How to improve the performance for DSExample

Please provide complete information as applicable to your setup.

*• Jetson Tx2
• DeepStream 5.0
• Jetpack 4.4
• TensorRT 7
• NVIDIA GPU Driver Version (valid for GPU only)
when I disable dsexample , my model can run 100fps,
after enable dsexample, the performance drop to 42fps.
I didn’t do anything for gst-dsexample, and I also try USE_OPTIMIZED_DSEXAMPLE , it is same.
i need use the dsexample to send the detect result, but now it block the performance in my applocation.

The dsexample is a sample of nvinfer without inferrence implimented. All functions such as format conversion, scaling, blur except inference with network are implemented. It will not be fast with all these processing.
Is it possible for you to use pad probe in application to send detect result? What kind of result will you get and send?

I want to send bounding box and the the image in bounding box to server.

after test, i found most of time use in NvBufSurfaceMemSet and NvBufSurfaceMap, but i has to access the detected image, do you know how to optimize it ?

the code :
NvBufSurfaceMemSet (dsexample->inter_buf, 0, 0, 0);
//GST_DEBUG_OBJECT (dsexample, “Scaling and converting input buffer\n”);
/* Transformation scaling+format conversion if any. /
err = NvBufSurfTransform (&ip_surf, dsexample->inter_buf, &transform_params);
if (err != NvBufSurfTransformError_Success) {
(“NvBufSurfTransform failed with error %d while converting buffer”, err),
goto error;
Map the buffer so that it can be accessed by CPU */
if (NvBufSurfaceMap (dsexample->inter_buf, 0, 0, NVBUF_MAP_READ) != 0){
goto error;

If the transformation is necessary for you, it can not be improved by application level.

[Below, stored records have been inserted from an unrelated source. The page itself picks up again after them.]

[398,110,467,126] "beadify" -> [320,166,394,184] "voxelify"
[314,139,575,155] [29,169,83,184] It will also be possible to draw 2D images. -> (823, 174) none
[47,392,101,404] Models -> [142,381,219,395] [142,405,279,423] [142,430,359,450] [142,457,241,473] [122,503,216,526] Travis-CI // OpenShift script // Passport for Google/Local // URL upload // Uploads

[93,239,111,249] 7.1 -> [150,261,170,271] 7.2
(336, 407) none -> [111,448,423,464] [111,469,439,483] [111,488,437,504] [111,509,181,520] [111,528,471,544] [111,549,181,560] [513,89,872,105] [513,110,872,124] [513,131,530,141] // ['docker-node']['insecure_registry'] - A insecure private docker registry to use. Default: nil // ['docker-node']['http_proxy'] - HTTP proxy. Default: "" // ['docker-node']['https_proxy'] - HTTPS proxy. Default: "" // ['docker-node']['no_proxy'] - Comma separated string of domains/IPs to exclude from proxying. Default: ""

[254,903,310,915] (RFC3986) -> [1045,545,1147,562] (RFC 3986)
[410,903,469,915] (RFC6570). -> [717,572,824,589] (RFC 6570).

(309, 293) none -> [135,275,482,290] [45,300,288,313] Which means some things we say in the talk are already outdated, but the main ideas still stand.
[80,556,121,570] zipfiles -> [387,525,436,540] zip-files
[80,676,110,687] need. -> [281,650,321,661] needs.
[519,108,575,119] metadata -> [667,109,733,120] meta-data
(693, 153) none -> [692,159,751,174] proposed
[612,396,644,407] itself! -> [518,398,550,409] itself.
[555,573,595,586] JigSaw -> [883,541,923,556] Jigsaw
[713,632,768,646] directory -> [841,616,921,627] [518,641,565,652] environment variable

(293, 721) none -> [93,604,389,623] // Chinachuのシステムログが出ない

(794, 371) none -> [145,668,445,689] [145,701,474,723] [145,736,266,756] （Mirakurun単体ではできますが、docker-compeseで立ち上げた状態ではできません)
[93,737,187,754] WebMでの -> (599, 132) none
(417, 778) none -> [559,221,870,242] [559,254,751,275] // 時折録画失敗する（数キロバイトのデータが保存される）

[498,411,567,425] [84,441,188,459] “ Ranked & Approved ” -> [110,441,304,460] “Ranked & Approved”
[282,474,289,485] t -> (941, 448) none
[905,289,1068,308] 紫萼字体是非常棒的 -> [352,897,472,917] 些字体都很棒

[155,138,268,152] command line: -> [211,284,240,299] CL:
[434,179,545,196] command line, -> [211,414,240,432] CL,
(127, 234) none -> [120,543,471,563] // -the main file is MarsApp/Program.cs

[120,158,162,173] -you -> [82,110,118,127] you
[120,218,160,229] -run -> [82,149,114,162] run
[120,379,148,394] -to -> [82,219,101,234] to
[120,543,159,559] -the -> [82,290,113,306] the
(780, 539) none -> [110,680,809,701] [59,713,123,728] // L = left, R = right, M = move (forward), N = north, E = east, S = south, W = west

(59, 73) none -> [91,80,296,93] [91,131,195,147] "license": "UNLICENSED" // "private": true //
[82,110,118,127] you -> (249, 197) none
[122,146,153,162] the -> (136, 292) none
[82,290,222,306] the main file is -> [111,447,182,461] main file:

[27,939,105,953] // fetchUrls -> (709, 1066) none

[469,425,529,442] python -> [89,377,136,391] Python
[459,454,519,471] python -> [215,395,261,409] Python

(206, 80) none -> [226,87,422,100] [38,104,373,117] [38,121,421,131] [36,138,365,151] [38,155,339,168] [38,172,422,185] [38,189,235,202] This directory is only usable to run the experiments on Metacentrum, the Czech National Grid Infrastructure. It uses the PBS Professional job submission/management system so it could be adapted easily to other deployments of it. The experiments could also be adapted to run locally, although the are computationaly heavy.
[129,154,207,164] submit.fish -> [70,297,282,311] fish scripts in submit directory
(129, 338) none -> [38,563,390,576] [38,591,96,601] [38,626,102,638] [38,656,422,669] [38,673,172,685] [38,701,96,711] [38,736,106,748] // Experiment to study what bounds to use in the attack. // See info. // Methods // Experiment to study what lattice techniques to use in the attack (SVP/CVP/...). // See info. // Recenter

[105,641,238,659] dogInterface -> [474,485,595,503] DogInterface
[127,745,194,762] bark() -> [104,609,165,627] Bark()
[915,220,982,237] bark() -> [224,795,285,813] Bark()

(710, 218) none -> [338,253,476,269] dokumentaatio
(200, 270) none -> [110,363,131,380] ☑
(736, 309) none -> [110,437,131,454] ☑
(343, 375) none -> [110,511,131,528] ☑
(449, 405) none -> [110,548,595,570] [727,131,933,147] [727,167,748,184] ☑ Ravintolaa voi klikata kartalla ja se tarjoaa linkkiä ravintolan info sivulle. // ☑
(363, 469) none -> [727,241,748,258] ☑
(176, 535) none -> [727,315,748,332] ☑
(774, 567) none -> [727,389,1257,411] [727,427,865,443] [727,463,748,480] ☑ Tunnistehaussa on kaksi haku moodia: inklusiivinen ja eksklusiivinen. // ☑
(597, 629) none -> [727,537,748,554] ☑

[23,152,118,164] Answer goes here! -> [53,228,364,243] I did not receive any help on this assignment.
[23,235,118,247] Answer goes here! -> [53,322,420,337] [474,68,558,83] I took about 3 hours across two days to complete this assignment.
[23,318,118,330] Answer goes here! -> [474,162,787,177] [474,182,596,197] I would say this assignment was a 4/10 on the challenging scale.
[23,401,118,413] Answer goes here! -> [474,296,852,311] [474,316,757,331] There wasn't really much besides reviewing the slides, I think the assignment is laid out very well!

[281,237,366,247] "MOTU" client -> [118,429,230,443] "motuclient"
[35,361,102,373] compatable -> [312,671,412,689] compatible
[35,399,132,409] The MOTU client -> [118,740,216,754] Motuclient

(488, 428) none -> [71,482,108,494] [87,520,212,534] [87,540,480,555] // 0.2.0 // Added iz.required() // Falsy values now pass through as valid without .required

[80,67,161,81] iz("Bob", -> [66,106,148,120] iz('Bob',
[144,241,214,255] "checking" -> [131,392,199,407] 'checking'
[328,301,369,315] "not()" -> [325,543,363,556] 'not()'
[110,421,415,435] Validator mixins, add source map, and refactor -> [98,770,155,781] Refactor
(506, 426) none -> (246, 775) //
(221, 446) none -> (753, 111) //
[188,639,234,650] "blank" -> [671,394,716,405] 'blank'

Our deepstream-test4 sample shows how to send bbox information to cloud server, will this mechanism work for your case?
The deepstream-image-meta-test sample shows how to get object image and transfer them to jpg file. So you can combine these two samples together to send bbox information and object images to cloud server.
The image crop and format transferring need much more resources and time than text and numbers, especially the memory in NvBufSurface is special memory which is used by GPU but not CPU, it will take extra time for the CPU to access such memory.